Wednesday 22 December 2021

Christmas

A very merry Christmas to everyone!

These splendid angels are from the Priory Church, Great Malvern, Worcestershire.


 

Thursday 9 December 2021

Moscow 1981; a true story

Going to Moscow for the 1981 Gymnastics World Championships: a true story 


I had been reporting on gymnastics events for a variety of magazines since 1975, and was keen to visit the Soviet Union for a major tournament. When I heard the Americans would be boycottting the 1980 Moscow Olympics, I thought I might stand a good chance, so I wrote a request for a press pass, got a colleague to translate it into Russian, posted it off and waited. Some weeks later I got home to find the post office had left me a docket telling me that they had a registered letter from Moscow awaiting collection. "It's my tickets!" I thought. I charged down full of excitement and was handed a suspiciously thin envelope, which proved to contain a single rather grubbily-photocopied sheet of paper informing me that I had applied to the wrong place. Not only must this item have cost a fortune to send by registered post all the way from Moscow; it probably got me on some M15 list of suspects.

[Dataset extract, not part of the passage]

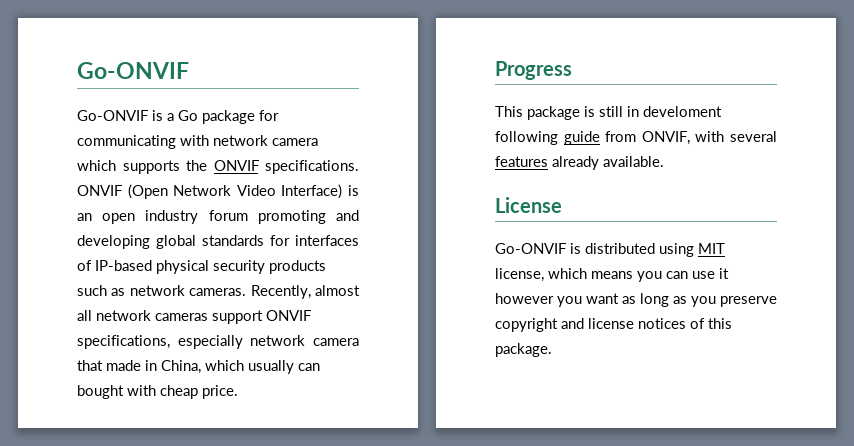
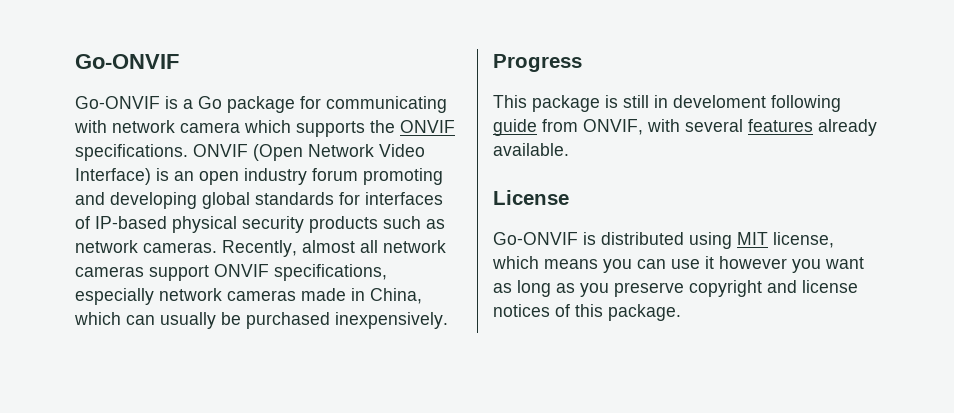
[313,338,359,346] [77,360,103,371] camera that -> [227,290,296,301] cameras
[248,360,320,374] [77,385,238,399] usually can bought with cheap price. -> [126,312,448,329] can usually be purchased inexpensively.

 Things weren't much better when later that year I applied to attend a tournament in East Berlin. In this case I did receive a very friendly invitation; the only drawback being that my the time it reached me, the event had already finished. A check of the dates on the letterhead and the postmark suggested it had sat on someone's desk for a whole month before being posted, and the fact that it was addressed to "Stoke-on-Trent, USA probably didn't help. There was less visible co-operation when I applied to the organisers of the World Student Games in Bucharest: in fact I received no reply at all; but a German friend who attended the tournament informed me that the Romanians had actually set up facilities for me in the press centre, and I should have gone. I protested that they hadn't bothered to let me know. "Oh, the Romanians never tell you anything!" he replied. "You just have to turn up!" 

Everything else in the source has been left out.